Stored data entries
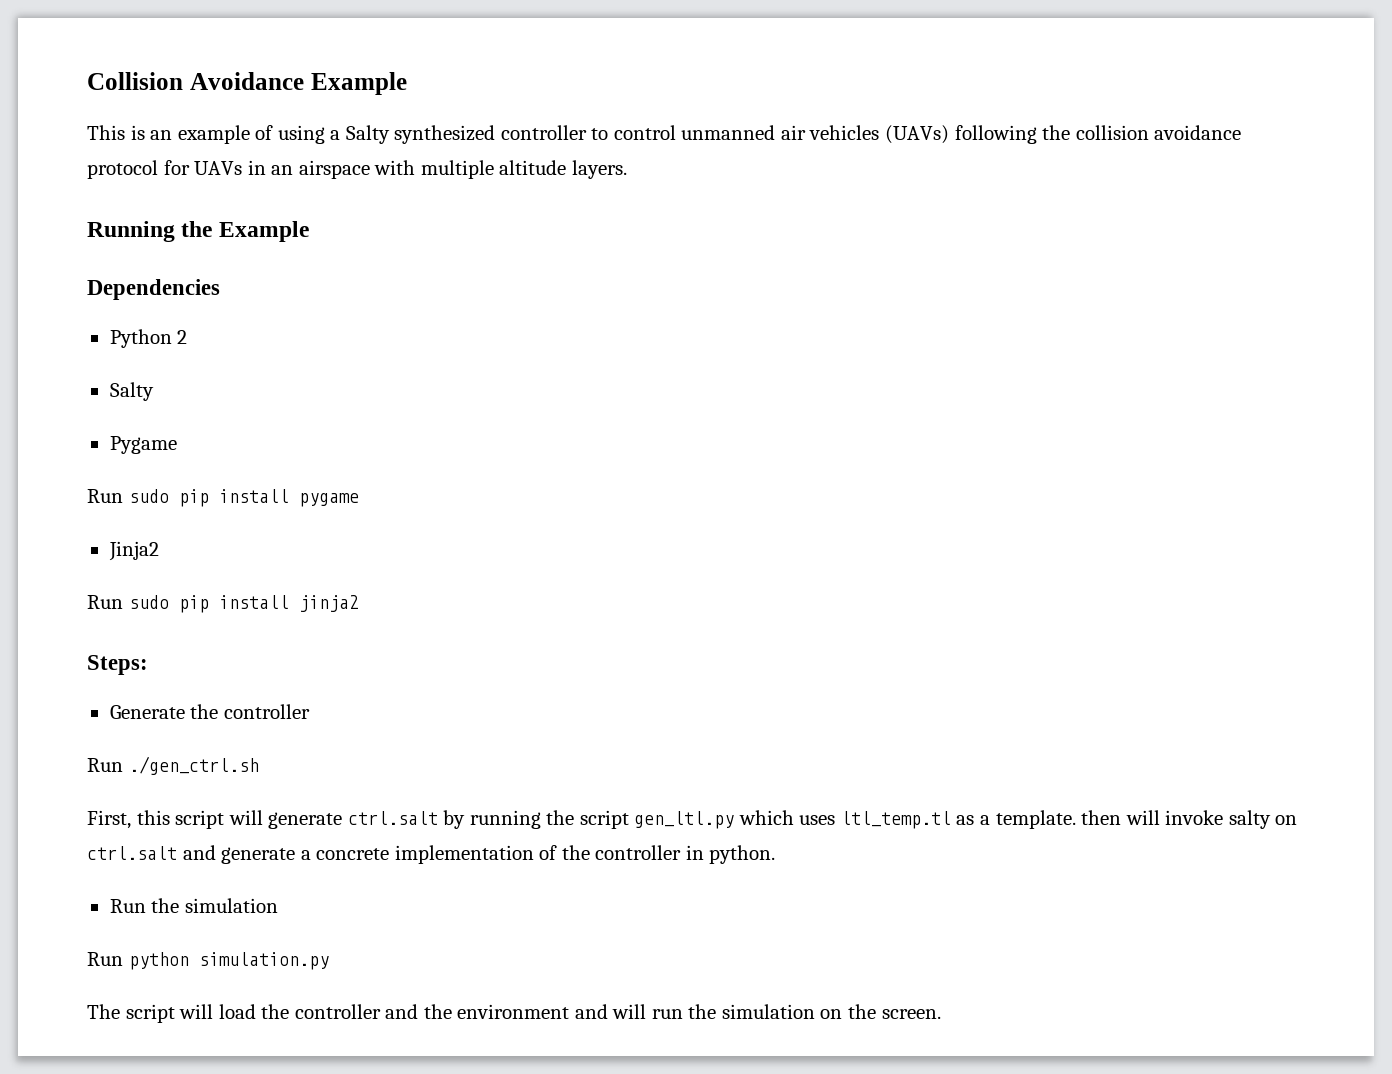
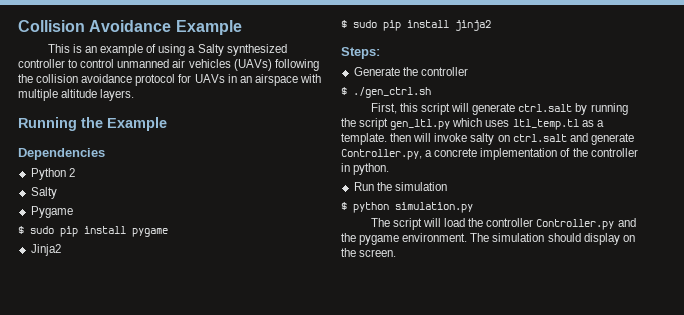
[87,489,123,503] Run -> [18,226,24,234] $
[87,595,123,609] Run -> [341,20,347,28] $
[87,758,123,772] Run -> [341,87,347,95] $
(296, 855) none -> [341,149,422,160] Controller.py,
[87,952,123,966] Run -> [341,202,347,210] $
(381, 1011) none -> [536,219,615,230] Controller.py
[457,1004,815,1019] environment and will run the simulation -> [359,233,620,245] pygame environment. The simulation should display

■ Assigned task: Every line from the one containing "[87,595,123,609] Run -> [341,20,347,28] $" to the close of the records must be reproduced exactly. Include both ends and nothing more.

■ Output below:
[87,595,123,609] Run -> [341,20,347,28] $
[87,758,123,772] Run -> [341,87,347,95] $
(296, 855) none -> [341,149,422,160] Controller.py,
[87,952,123,966] Run -> [341,202,347,210] $
(381, 1011) none -> [536,219,615,230] Controller.py
[457,1004,815,1019] environment and will run the simulation -> [359,233,620,245] pygame environment. The simulation should display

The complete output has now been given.